Si ce système peut s'avérer intéressant à première
vue, on regrettera vite que les alliés soient peu utiles. Inphyy et Aspharr
par exemple sont de force quasi équivalente dans leur campagne respective,
mais lorsque l'on se retrouve au côté de l'un d'eux, on s'étonne
de leur mollesse. S'ils parviennent à attaquer sans problèmes les
premiers venus, il leur faudra bien plus de temps pour remporter un combat que
si le joueur le manipule. Un bien pour un mal puisque cela nous permet d'enchaîner
les combos sans obstacles
En solitaire.
Adeptes
des Dynasty Warriors, N3 est pour vous. Beat'em all de l'extrême, il sera
question ici de trucider plusieurs milliers de gobelins, soldats et/ou elfes pour
des raisons parfois absurdes. Citons juste ce prêtre parti en guerre pour
tester sa foi
soit. On essayera donc de caser son cerveau dans un coin de
sa boîte crânienne pour y laisser la place à une infinie combinaison
de touches chromosomiques, X et Y.
Encore une fois, les paddles vont morfler.
Même si quelques subtilités sont présentes, c'est dans 99%
(ouh le jeu de mot
) des cas les touches X et Y qui seront sollicitées.

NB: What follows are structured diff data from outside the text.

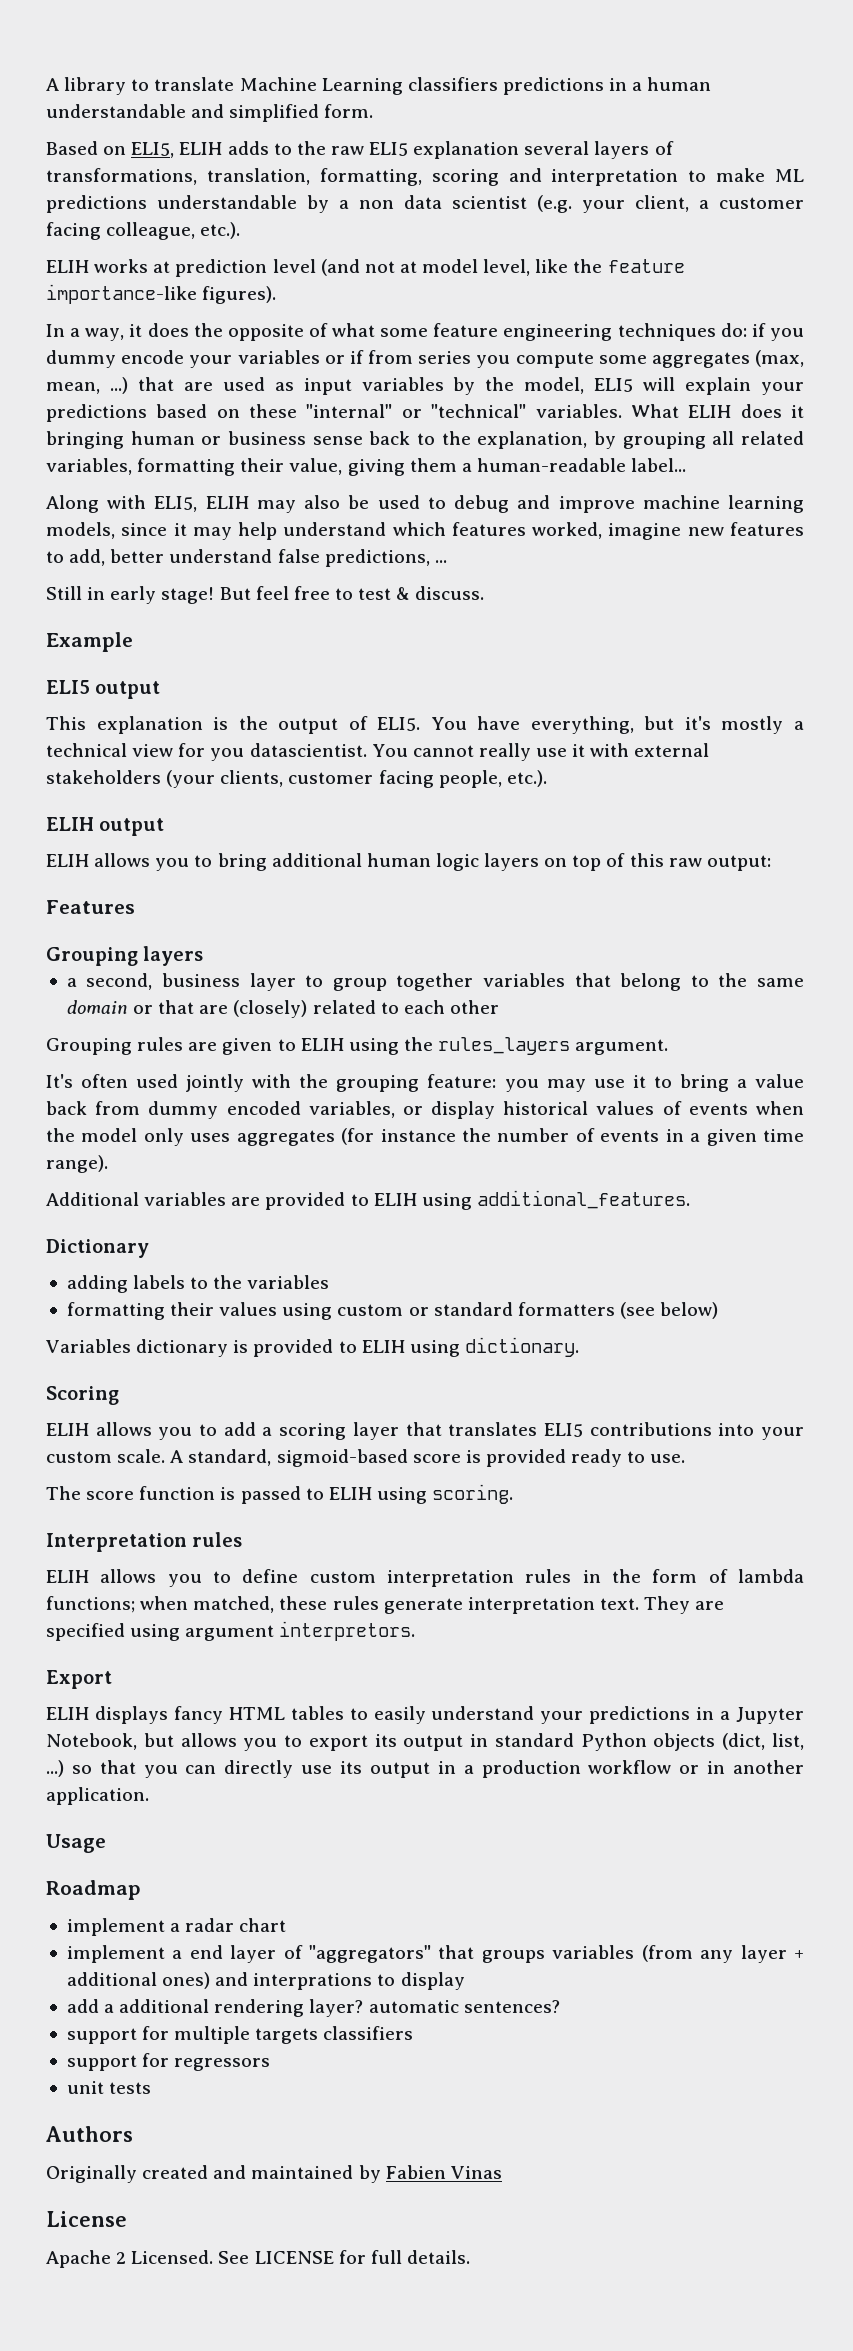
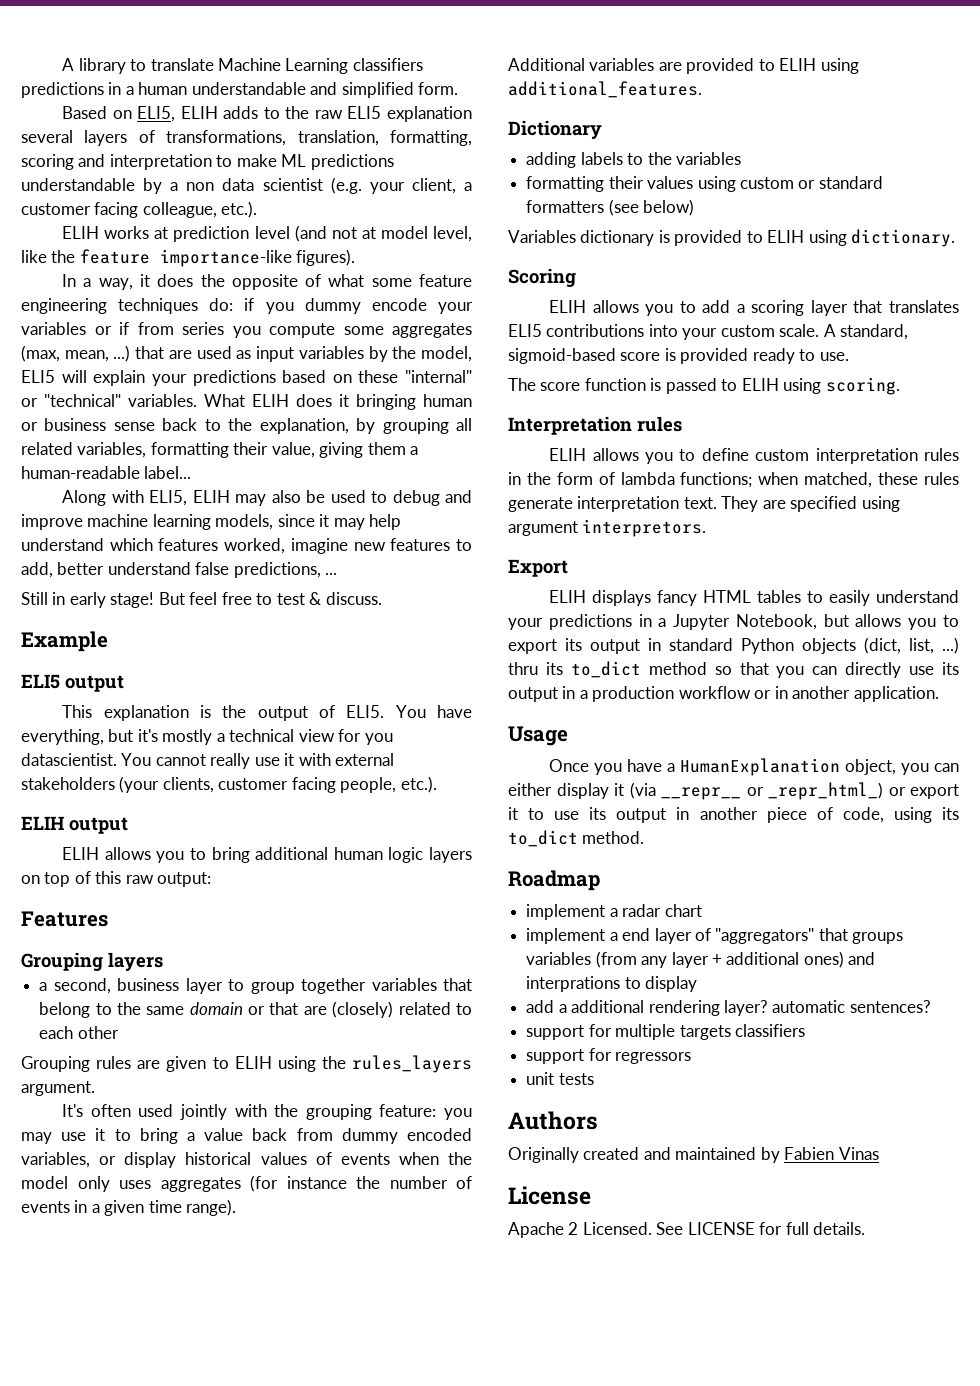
- ELIH displays fancy HTML tables to easily understand your predictions in a Jupyter Notebook, but allows you to export its output in standard Python objects (dict, list, ...) so that you can directly use its output in a production workflow or in another application.
+ ELIH displays fancy HTML tables to easily understand your predictions in a Jupyter Notebook, but allows you to export its output in standard Python objects (dict, list, ...) thru its to_dict method so that you can directly use its output in a production workflow or in another application.
+ Once you have a HumanExplanation object, you can either display it (via __repr__ or _repr_html_) or export it to use its output in another piece of code, using its to_dict method.

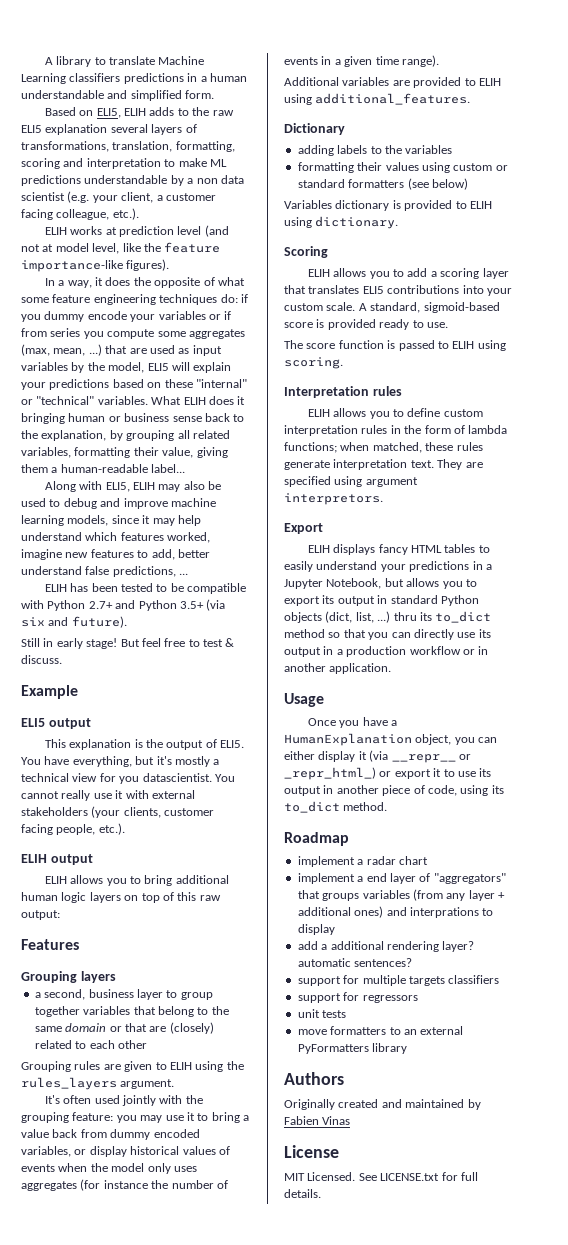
+ ELIH has been tested to be compatible with Python 2.7+ and Python 3.5+ (via six and future).
+ move formatters to an external PyFormatters library
- Apache 2 Licensed.
+ MIT Licensed.
- See LICENSE for full details.
+ See LICENSE.txt for full details.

La touche B servira quant à elle à déclencher une attaque
de l'orbe lorsque la jauge sera remplie par les âmes des milliers de victimes
décimées. Une fois cette attaque lancée, les ennemis tués
vous rapporteront cette-fois ci des orbes bleues, autrement rouges, qui remplissent
une seconde jauge permettant par la suite une " orb sparks ", l'attaque
qui détruit un maximum d'ennemis dans les environs, excepté les
boss. Ce système de jauge à remplir apporte une petite touche de
stratégie puisqu'il faut savoir user de ces pouvoirs aux moments opportuns.

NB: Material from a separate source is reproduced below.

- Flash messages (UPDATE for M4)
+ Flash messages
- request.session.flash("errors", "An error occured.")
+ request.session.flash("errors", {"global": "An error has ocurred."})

Le gameplay dégage une certaine rage, ne serait-ce que par la frénésie
qui nous immerge lorsque l'on martyrise la manette. On se surprendra même
à la tenir de façon différente. La paume gauche qui tient
fermement la manette et l'index droit raide comme du bambou qui tape sans relâche
les touches d'assaut afin d'esquisser un semblant de combo. On a vu plus subtil,
mais ça défoule.
Entre toutes ces batailles, on s'ennuie parfois
fermement. Les développeurs ont eu la lumineuse idée de ne pas permettre
aux personnages de se déplacer rapidement. Si l'envie se fait sentir de
prendre un peu de distance et d'aller explorer la carte pour trouver des objets
souvent d'importance, il faudra y aller
puis revenir. Ce qui peut occasionner
des trajets de cinq minutes à ne rien faire d'autre que de marcher entre
deux pressions de la gâchette droite permettant une petite glissade vers
l'avant. Assez embêtant pour un jeu où l'action devrait être
proche du non-stop.
L'une
des principales caractéristiques de N3 reste sans conteste la faculté
qu'a le moteur du jeu à afficher des centaines de personnages à
l'écran, avec quelques ralentissements, certes, mais rien de catastrophique.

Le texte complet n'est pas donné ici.